At week's end, we have some smart columnists reflecting on what we've been learning about Harper's leadership through the combined controversy over Guergis-Jaffer and the parliamentary showdown over Afghan documents. There's our own Chantal Hébert and then, some other must-reads:
Paul Wells, in Macleans, has some important insights into the PM's obsession with secrecy. I particularly like this turn of phrase:
But this Prime Minister cannot help himself. If he knows something you don’t, he values that thing out of all proportion to its true worth.
And this little snippet should give us all pause.
During the 2006 election, one Conservative staffer was assigned to stake out the coffee shop where Liberal staffers would pause from long days in their party’s campaign war room. History doesn’t record that the overheard chit-chat did the Conservatives any good, but it made the leader feel better. Today, reporters seeking comment on any story are quizzed at length about their intentions. They may or may not get a call back with any information. But the information they surrender is collated and analyzed for trends on the issues that interest the media.
I'm betting the PMO is now wishing they paid as much attention to Mr. Jaffer's website and conversations as they do to reporters. As I mentioned on CBC this week, it takes the PMO approximately 10 minutes within putting something online to let reporters know that we've done something to offend the folks at Langevin. It took more than seven months after Mr. Jaffer's arrest for the PMO to exhibit any curiosity about his post-political dealings.
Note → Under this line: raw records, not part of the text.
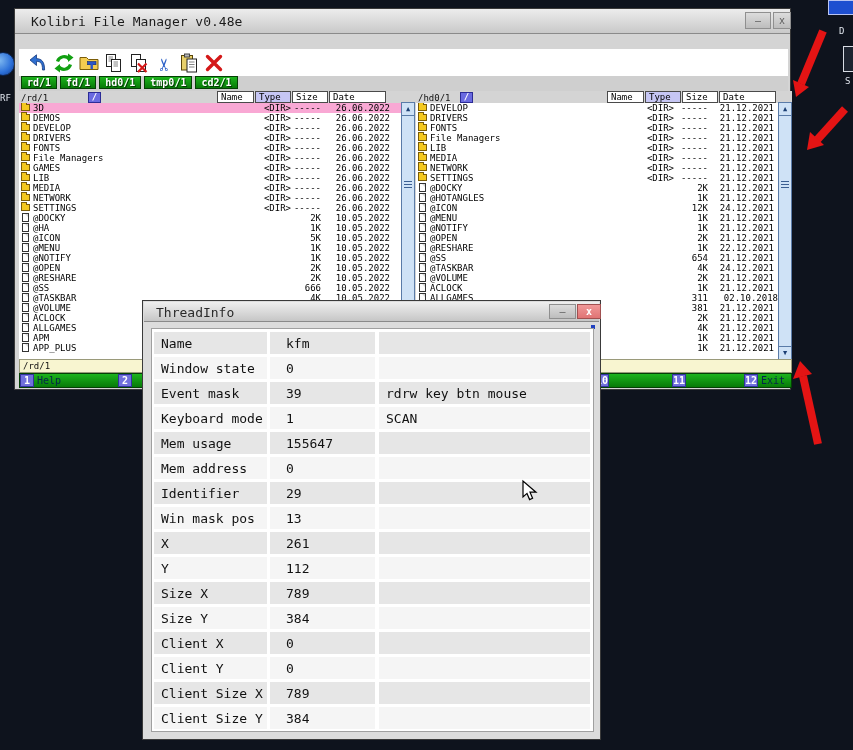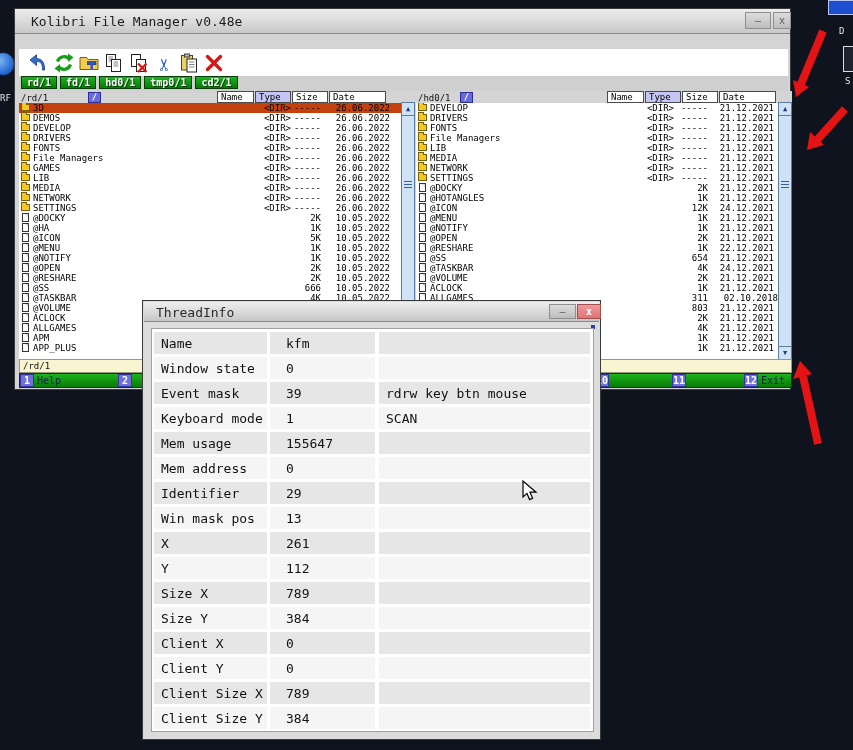--- a/index.html
+++ b/index.html
@@ -55,21 +55,21 @@
   .slash-btn{top:1px;width:13px;height:11px;background:#6a6ae0;border:1px solid #2c2c96;
        box-sizing:border-box;color:#fff;font-size:9px;line-height:9px;text-align:center;font-weight:bold;}
   .colhead{top:0;height:12px;background:#ffffff;border:1px solid #4a4a4a;
        box-sizing:border-box;font-size:9px;line-height:10px;padding-left:3px;color:#000;}
   .colhead.sorted{background:#c6c6f4;}
 
   .panel{top:94px;height:256px;background:#ffffff;overflow:hidden;}
   .panel-left{left:4px;width:382px;}
   .panel-right{left:401px;width:362px;}
   .frow{position:relative;height:10px;font-size:9px;line-height:10px;color:#000;white-space:pre;}
-  .frow.sel{background:#c2410c;}
+  .frow.sel{background:#f9a8d4;}
   .fname{position:absolute;left:14px;top:0;}
   .fcol{position:absolute;top:0;text-align:right;}
   .ic{position:absolute;left:2px;top:1px;width:9px;height:7px;box-sizing:border-box;}
   .ic.folder{background:#f4c81e;border:1px solid #7a5c08;}
   .ic.folder::before{content:"";position:absolute;left:-1px;top:-3px;width:4px;height:2px;
        background:#f4c81e;border:1px solid #7a5c08;border-bottom:none;}
   .ic.file{left:3px;top:0;width:7px;height:9px;background:#fff;border:1px solid #333;}
   .ic.file::after{content:"";position:absolute;top:0;right:0;width:0;height:0;
        border-top:3px solid #d9d9d9;border-left:3px solid transparent;}
 
@@ -255,21 +255,21 @@
       <div class="frow"><span class="ic file"></span><span class="fname">@ICON</span><span class="fcol" style="right: 104px;"></span><span class="fcol" style="right: 70px;">12K</span><span class="fcol" style="right: 4px;">24.12.2021</span></div>
       <div class="frow"><span class="ic file"></span><span class="fname">@MENU</span><span class="fcol" style="right: 104px;"></span><span class="fcol" style="right: 70px;">1K</span><span class="fcol" style="right: 4px;">21.12.2021</span></div>
       <div class="frow"><span class="ic file"></span><span class="fname">@NOTIFY</span><span class="fcol" style="right: 104px;"></span><span class="fcol" style="right: 70px;">1K</span><span class="fcol" style="right: 4px;">21.12.2021</span></div>
       <div class="frow"><span class="ic file"></span><span class="fname">@OPEN</span><span class="fcol" style="right: 104px;"></span><span class="fcol" style="right: 70px;">2K</span><span class="fcol" style="right: 4px;">21.12.2021</span></div>
       <div class="frow"><span class="ic file"></span><span class="fname">@RESHARE</span><span class="fcol" style="right: 104px;"></span><span class="fcol" style="right: 70px;">1K</span><span class="fcol" style="right: 4px;">22.12.2021</span></div>
       <div class="frow"><span class="ic file"></span><span class="fname">@SS</span><span class="fcol" style="right: 104px;"></span><span class="fcol" style="right: 70px;">654</span><span class="fcol" style="right: 4px;">21.12.2021</span></div>
       <div class="frow"><span class="ic file"></span><span class="fname">@TASKBAR</span><span class="fcol" style="right: 104px;"></span><span class="fcol" style="right: 70px;">4K</span><span class="fcol" style="right: 4px;">24.12.2021</span></div>
       <div class="frow"><span class="ic file"></span><span class="fname">@VOLUME</span><span class="fcol" style="right: 104px;"></span><span class="fcol" style="right: 70px;">2K</span><span class="fcol" style="right: 4px;">21.12.2021</span></div>
       <div class="frow"><span class="ic file"></span><span class="fname">ACLOCK</span><span class="fcol" style="right: 104px;"></span><span class="fcol" style="right: 70px;">1K</span><span class="fcol" style="right: 4px;">21.12.2021</span></div>
       <div class="frow"><span class="ic file"></span><span class="fname">ALLGAMES</span><span class="fcol" style="right: 104px;"></span><span class="fcol" style="right: 70px;">311</span><span class="fcol" style="right: 0;">02.10.2018</span></div>
-      <div class="frow"><span class="ic file"></span><span class="fname"></span><span class="fcol" style="right: 104px;"></span><span class="fcol" style="right: 70px;">803</span><span class="fcol" style="right: 4px;">21.12.2021</span></div>
+      <div class="frow"><span class="ic file"></span><span class="fname"></span><span class="fcol" style="right: 104px;"></span><span class="fcol" style="right: 70px;">381</span><span class="fcol" style="right: 4px;">21.12.2021</span></div>
       <div class="frow"><span class="ic file"></span><span class="fname"></span><span class="fcol" style="right: 104px;"></span><span class="fcol" style="right: 70px;">2K</span><span class="fcol" style="right: 4px;">21.12.2021</span></div>
       <div class="frow"><span class="ic file"></span><span class="fname"></span><span class="fcol" style="right: 104px;"></span><span class="fcol" style="right: 70px;">4K</span><span class="fcol" style="right: 4px;">21.12.2021</span></div>
       <div class="frow"><span class="ic file"></span><span class="fname"></span><span class="fcol" style="right: 104px;"></span><span class="fcol" style="right: 70px;">1K</span><span class="fcol" style="right: 4px;">21.12.2021</span></div>
       <div class="frow"><span class="ic file"></span><span class="fname"></span><span class="fcol" style="right: 104px;"></span><span class="fcol" style="right: 70px;">1K</span><span class="fcol" style="right: 4px;">21.12.2021</span></div>
     </div>
 
   <div class="abs vscroll vs-left">
     <div class="vs-btn">▲</div>
     <div class="grip"></div>
     <div class="vs-btn down">▼</div>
The other must read of today is Dan Gardner's column in the Citizen. He apologizes for his alarmist tone, but I'm glad someone is rattling people's attention about this parliamentary standoff. If you thought prorogation was a slap in the face to democracy, pay some overall attention to the trend line here, Gardner is warning.
Most Canadians have little or no understanding of how parliamentary government works, and Stephen Harper has consistently stoked that ignorance and used it to his advantage. He governs like a president, and since Canadians' understanding of government comes mostly from American television and movies, that seems reasonable.
What people don't realize, however, is that the American president is restrained by institutional checks and balances, including a strong and independent Congress. Stephen Harper is subject to no such checks and balances: If he is a president, he is a one-man government.
Errol Mendes calls it "prime ministerial autocracy." In 17th-century England, they had a simpler term for it. It is "tyranny."